Güzeldi çok güzel, hüzünün buruk tadı bile...

Estağfurullah Gülsen Hoca'm enayilik ne demek, yaşanmışlıklara iyisiyle kötüsüyle sahip çıkmak insan gibi insan olmanın gereğidir.

Ne toz konsun üstüne ne sararsın yaprakları anılarınızın, hep taze kalsınlar ama dilerim hayat hep gülsün size bundan sonrasında... Hep mutlu olun...

Blogspottaki yıldönümünüz kutlu olsun.
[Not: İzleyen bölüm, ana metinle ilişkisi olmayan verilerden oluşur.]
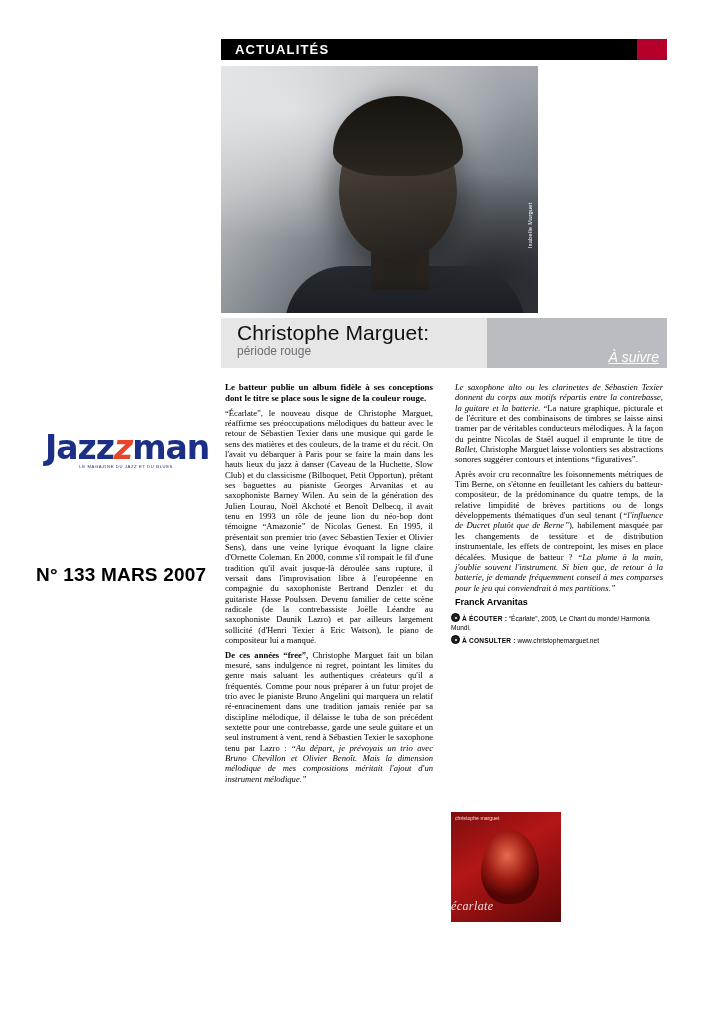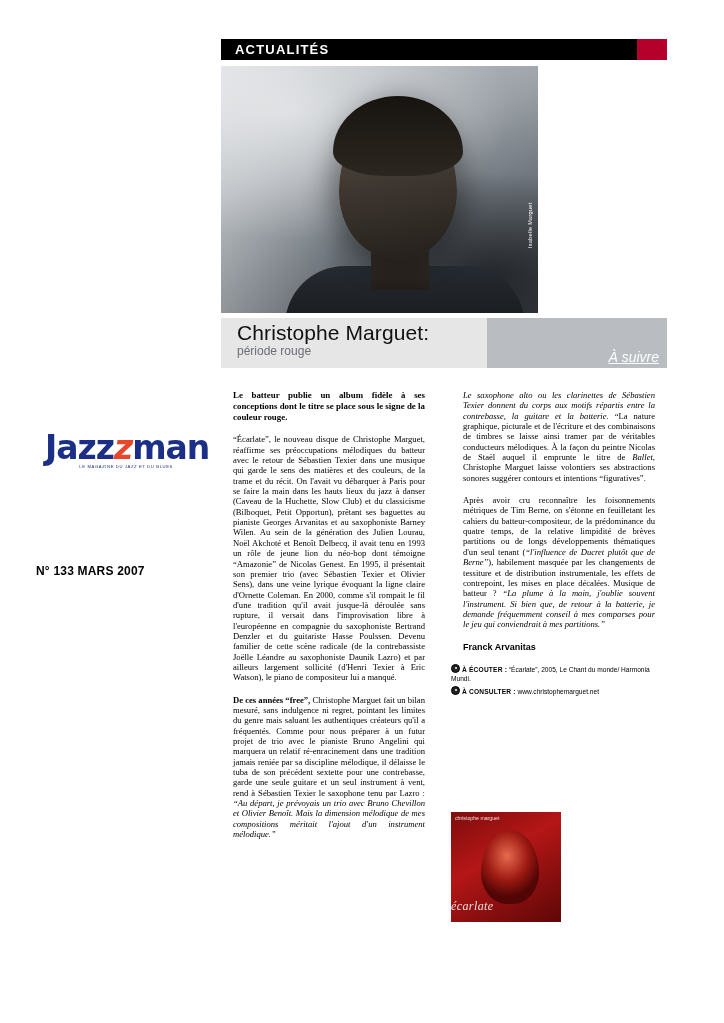"Le batteur publie un album" .col p { margin: 12px -> 4px }
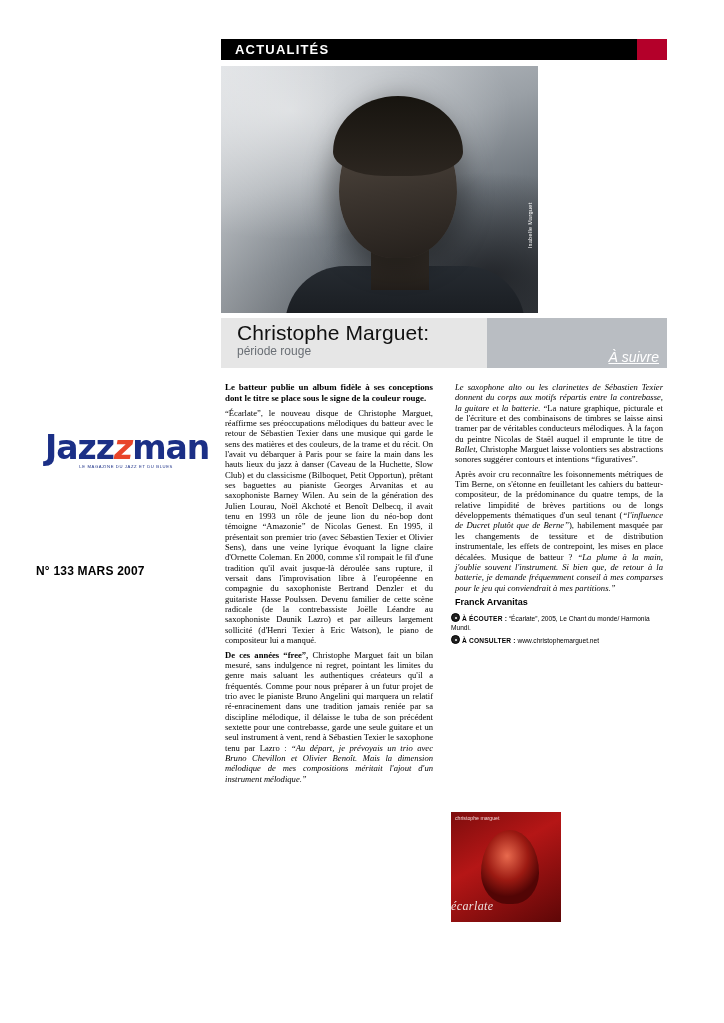"N° 133 MARS 2007" .issue-line { font-size: 12px -> 19px }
Sizi bize tanıtan tesadüften ben de çok çok mutluyum iyi ki aramızdasınız. Umarım uzun yıllar da bizimle olursunuz .

tufan dedi ki...

Nedense çok mutlu oluyorum bu değerli eseri okuyup düşüncelerini samimice paylaşanlardan..


Albümdekilerin bende bıraktığı keyfi, tadı, hüznü, adına her ne derseniz deyin, okuyan herkesin aynı doğrultuda duygular paylaşması, yorumlar yazması, Gülsen hocamın bizlere etkisinde uzun süreler kaldığımız mükemmel bir eser sunduğunun belgesi adeta, Gülsen hocamı tanıyanlar zaten bilir, ama tanımayanlar için söylemeliyim, onunla yapılan her sohbet, her muhabbet bir roman aslında, hayatımda iyi ki tanıdım dediğim insanların başında gelmektedir, sizin vesilenizle kendisine buradan da teşekkürler ediyorum..
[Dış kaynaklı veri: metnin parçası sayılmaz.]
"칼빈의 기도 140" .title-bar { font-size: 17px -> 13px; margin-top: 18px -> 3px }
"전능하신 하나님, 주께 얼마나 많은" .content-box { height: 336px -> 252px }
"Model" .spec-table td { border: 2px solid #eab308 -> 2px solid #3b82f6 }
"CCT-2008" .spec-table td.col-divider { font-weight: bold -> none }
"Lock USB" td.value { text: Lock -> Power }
Evet kitap zor bulunuyor, benim elimdeki kitap ise şu an yedinci okuyucuda sanırım yenisi basılana dek daha çok dolaşacak, duygularınızı paylaştığınız için teşekkürler ediyorum..


Selamlar sevgiler...

Asortik Krep dedi ki...

Çınar'cım, iki gün onu düşündüm derken yazdıklarını bende yaşadım ve ancak iki günde kafamdakileri özümseyebildim demek istemiştim, gece yorgun yazdığımdan cümlem çok açıklayıcı olmamış ,kabul ediyorum :)) Rol çalmak ne haddime-bazı saldırgan cümlelere cevabımdır-:)) Yoksa ben zaten tut ki öyle bir çaba içine girsem Gülsen Hocam bu numarayı yutar mı..? :) Ben onun kelimeleri romanda dansettirirken gerçekte kül yutmayışına hastayım zaten.Hocam dememin sebeblerinden biri budur :) Galeyena gelip tavrını düzenini bozmaz,her ne kadar yengeç romantikliğindeyim dese de hayatında romanları kadar ustasıdır, değil mi Mehmet..? :)))
Benim başkan olmamı istiyorsan eğer olurum,benim için problem değil :P Bu kadar kolay kabulleneceğini düşünmemiştim aslında :))
Sınıf Başkanı Asortik Krep :)

Ecehan dedi ki...

"Bana birşey olursa, bu kitabı kitaplığınızın en değerli yerinde siz saklayın" diye çocuklarıma öğüt verdiğim,
"Çok mutlu" ya da "çok mutsuz" olduğum iki uç zamanda tesadüfen açtığım sayfadan bir paragraf okuduğum,
"Yayınevcisinin sık sık atalarını andığım"
Kuytularımda iz bırakan bir Kocayüreklim kitabı için, içten kurulan her satıra milyonlarca teşekkür etmek geliyor içimden.
Ediyorum.

Çınar dedi ki...

tufan ; hoşgeldiniz bloguma:) aklın yolu birdir derler, duyguların da öyle olmalı ki; aynı ya da benzeri etkiler bıraktı okuyanın ruhunda ALBÜMDEKİLER. Aynı hüznün tuzu yaktı gözlerimizi...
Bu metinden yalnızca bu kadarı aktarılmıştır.